ゆとり犬の亡骸は裏山に埋められた。なぜか墓の傍らに植えた木が不気味な速さで大きくなっていく。ゆとり爺はどういう訳か木を切り倒して臼を拵えていた。なんでも木が「臼にしてくれ」と言ったらしい。こいつは頭がおかしい。だがその臼で爺が餅をつくと餅が小判に変わったというのだ。サイババでもそんな奇跡はおこせるまいに。
俺は臼をぶん取ると餅をついた。すると餅は泥や糞尿に変わり跳ねた勢いで俺の顔を真っ黒に汚しやがった。俺は怒りに任せ臼を粉々にぶっ壊して灰になるまで焼き尽くしてやった。爺は泣きながら竈の灰を集めると家に持ち帰っていった。爺はあろうことかその灰を周辺に蒔き始めた。いよいよ来たかと思ったが、何故か枯れた木々が色づき始めた。

桜が、季節外れの桜が咲いていた。

桜は殿様の目に止まり、爺は山ほどの褒美をもらっていた。俺は残りの灰をかき集め、爺と同じ様に枯れ枝めがけ灰を撒き散らした。するとそれは花を咲かせるどころか風に乗って殿様や家来の頭上にたっぷりと降り注いだ。
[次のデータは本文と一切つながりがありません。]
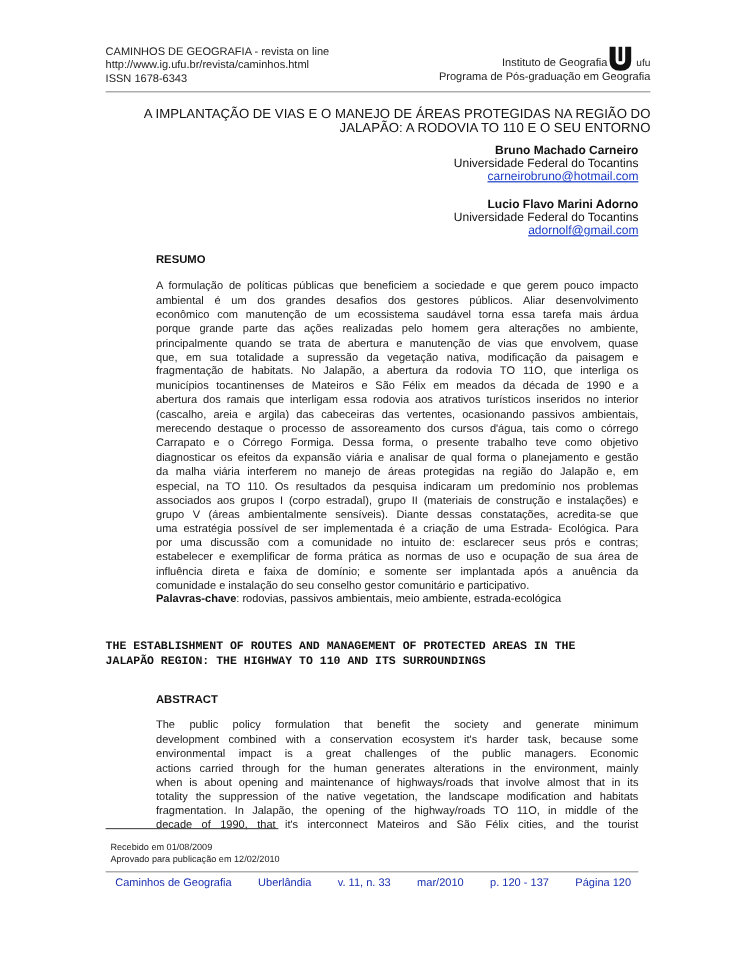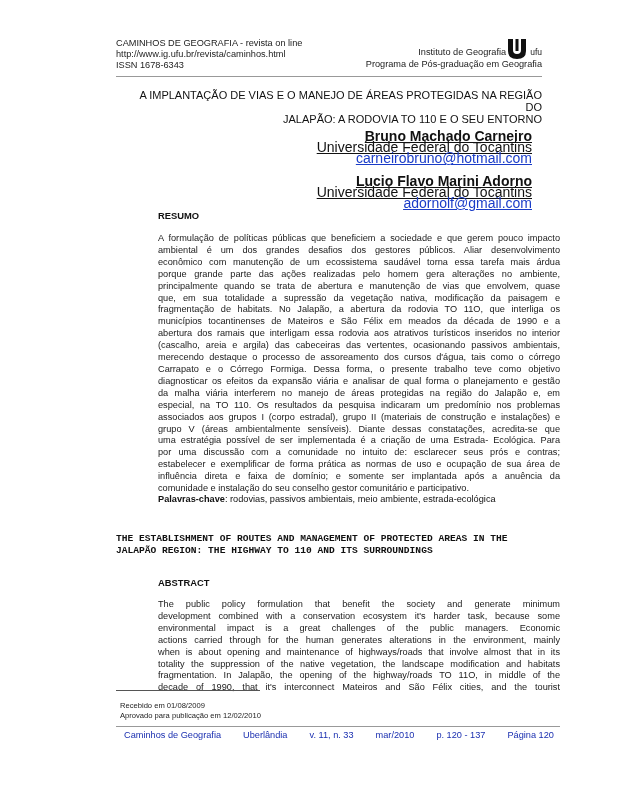--- a/index.html
+++ b/index.html
@@ -1,26 +1,26 @@
 <!DOCTYPE html>
 <html><head>
   <meta charset="utf-8">
   <style>
     * { box-sizing: border-box; margin: 0; padding: 0; }
     html, body { width: 618px; height: 800px; background: #ffffff; overflow: hidden; }
     body { position: relative; font-family: "Liberation Sans", sans-serif; color: #111; }
-    .abs { position: absolute; margin-left: 28px; }
+    .abs { position: absolute; }
     .hdr-left { left: 88px; top: 38px; font-size: 9.2px; line-height: 11.2px; color: #222; }
     .hdr-right { right: 76px; top: 38px; text-align: right; font-size: 9.2px; line-height: 12px; color: #222; }
     .hdr-right .row1 { display: flex; justify-content: flex-end; align-items: flex-end; gap: 0; }
     .logo { width: 22px; height: 22px; display: inline-block; position: relative; margin-bottom: -2px; }
     .ufu { font-size: 8.5px; margin-left: 2px; }
     .hdr-rule { left: 88px; right: 76px; top: 76px; height: 0; border-top: 1px solid #999; }
     .title { left: 100px; right: 76px; top: 89px; text-align: right; font-weight: normal; font-size: 11px; line-height: 12px; }
-    .authors { right: 86px; top: 131px; text-align: right; font-size: 14px; line-height: 11.2px; text-decoration: underline; }
+    .authors { right: 86px; top: 120px; text-align: right; font-size: 10px; line-height: 11.2px; }
     .authors .name { font-weight: bold; }
     .authors .mail { color: #1a3cc8; text-decoration: underline; }
     .authors .gap { height: 11px; }
     .sec-head { left: 130px; font-weight: bold; font-size: 9.4px; }
     .body-text { left: 130px; width: 402px; font-size: 9.2px; line-height: 11.9px; text-align: justify; color: #1a1a1a; }
     .body-text .line { display: block; text-align: justify; text-align-last: justify; white-space: nowrap; }
     .body-text .last { text-align-last: left; }
     .kw { left: 130px; top: 494px; font-size: 9.2px; }
     .kw b { font-weight: bold; }
     .title-en { left: 88px; right: 76px; top: 533px; text-align: left; font-weight: bold; font-size: 9.6px; line-height: 12px; font-family: Liberation Mono, monospace; }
俺は当然のごとく捉えられ牢屋にぶち込まれてしまった。

ここで最期を迎えるのも悪くはねえのかなと、小さな明かり取りの窓からから見える遠くの、薄紅色に染まった山の頂きを眺める。

ひっそりと冷え切った虚空に、花びらがひらひらと舞い降りてくる様が見えた。
俺はただ森の花盛りを嬉しく感じた。